Mann in Arbeitskleidung

(Bild: Krakenimages.com – AdobeStock)

Frau Liebermeister, Sie betonen oft, Emotionen seien ein wichtiger Erfolgsfaktor. Was veranlasst Sie hierzu?
Unsere Alltagserfahrung. Wenn wir etwas gerne tun, fällt es uns leicht und wir machen es besser. Zudem stecken wir andere Menschen mit unserer Begeisterung an. Oder anders formuliert: Wir nehmen sie für uns ein. Wenn wir hingegen Widerwillen verspüren, dann fällt es uns schwer und wir strahlen dies auch aus.

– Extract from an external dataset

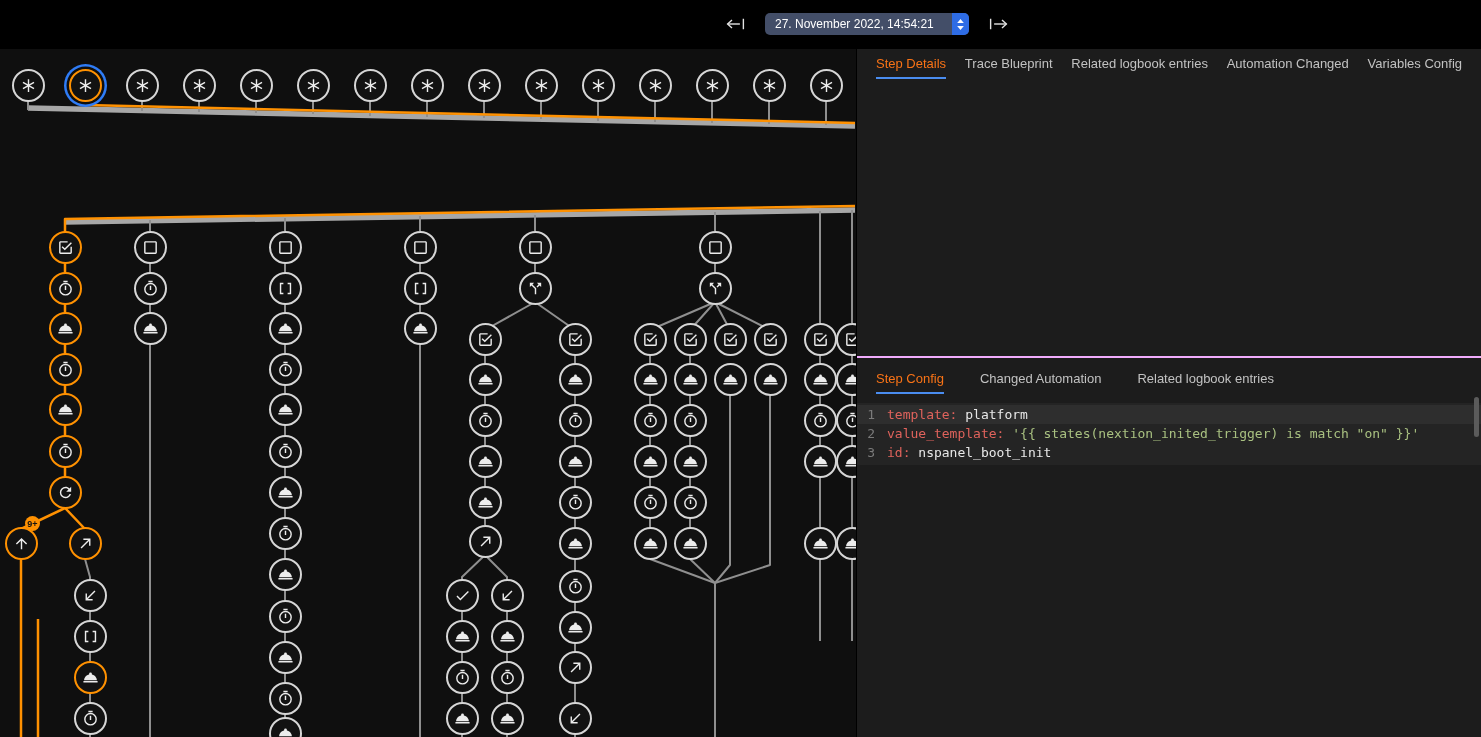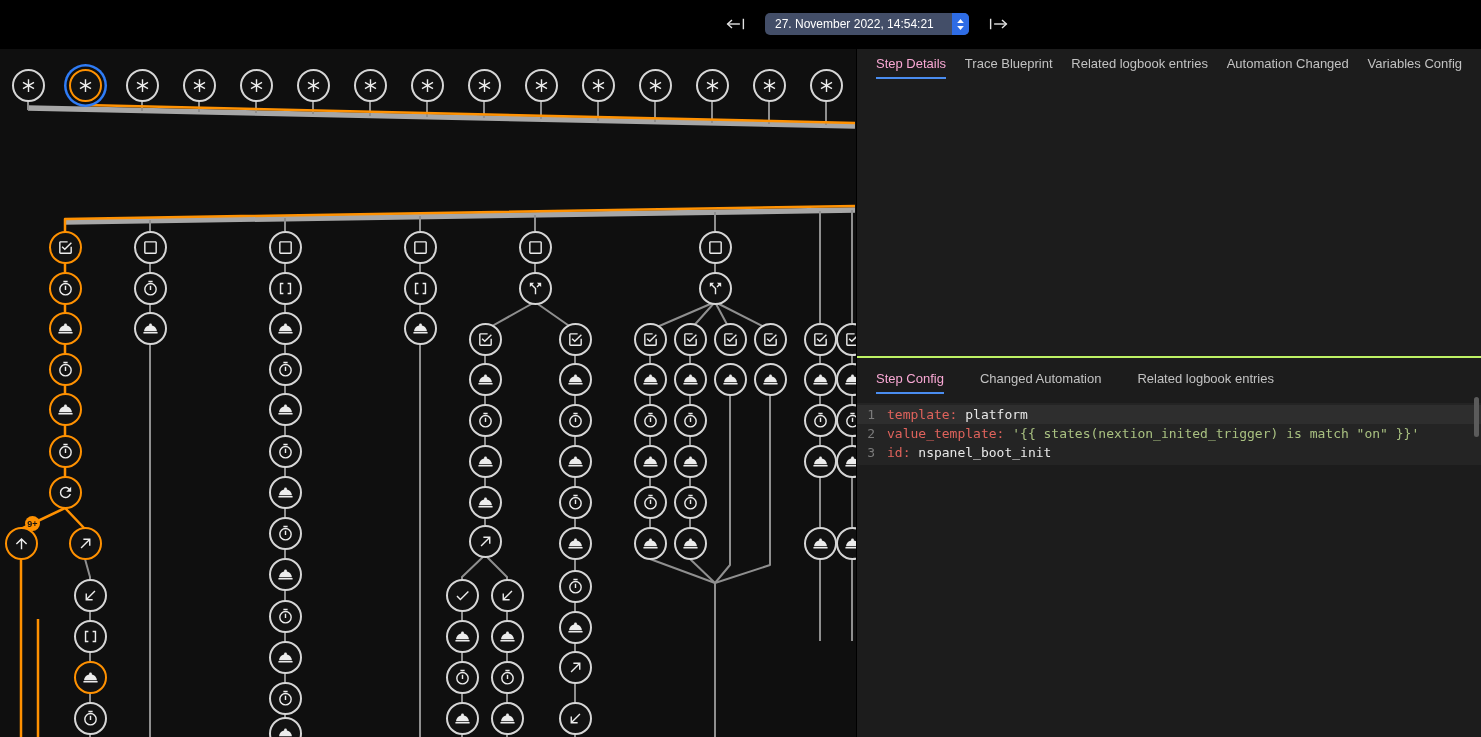"Step Details" .tab.active { color: #f9a8d4 -> #f97316 }
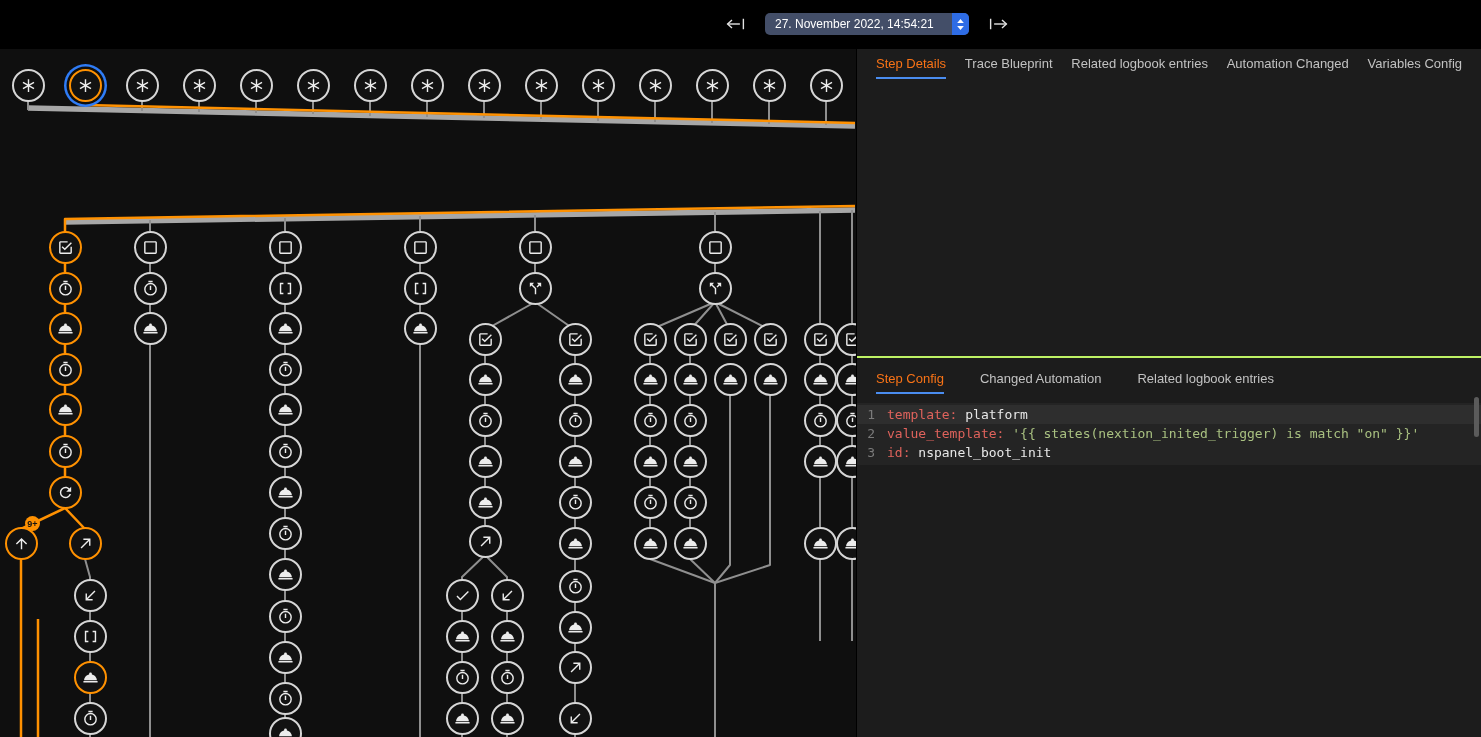"Step Config" .lower { border-top: 2px solid #bef264 -> 2px solid #f0abfc }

Daraus folgern Sie: Wer gut drauf ist, kommt beruflich eher ans Ziel.
... und privat.

Die meisten Menschen sind aber nicht immer gut drauf.
Deshalb sollten wir lernen, unsere Gefühle zu beeinflussen und zu steuern.
Geht das?
Ja, denn unsere Gefühle spiegeln unsere Gedanken wider. Wenn wir denken „Schon wieder muss ich eine Präsentation erstellen“, dann machen wir uns auch unwillig ans Werk. Und wenn wir vorab denken „Bei dieser Verhandlung habe ich wenig Chancen“, dann gehen wir auch unsicher in sie, und unsere Erwartungen erfüllen sich wie von selbst. Denn unsere Gefühle spiegeln sich in unserer Sprache und Körpersprache wider, und unsere Gesprächspartner reagieren entsprechend auf uns. Wenn also unsere Gedanken unsere Gefühle und diese wiederum unser Verhalten beeinflussen, dann können wir, indem wir unsere Gedanken ändern, auch unsere Wirkung und unseren Erfolg beeinflussen.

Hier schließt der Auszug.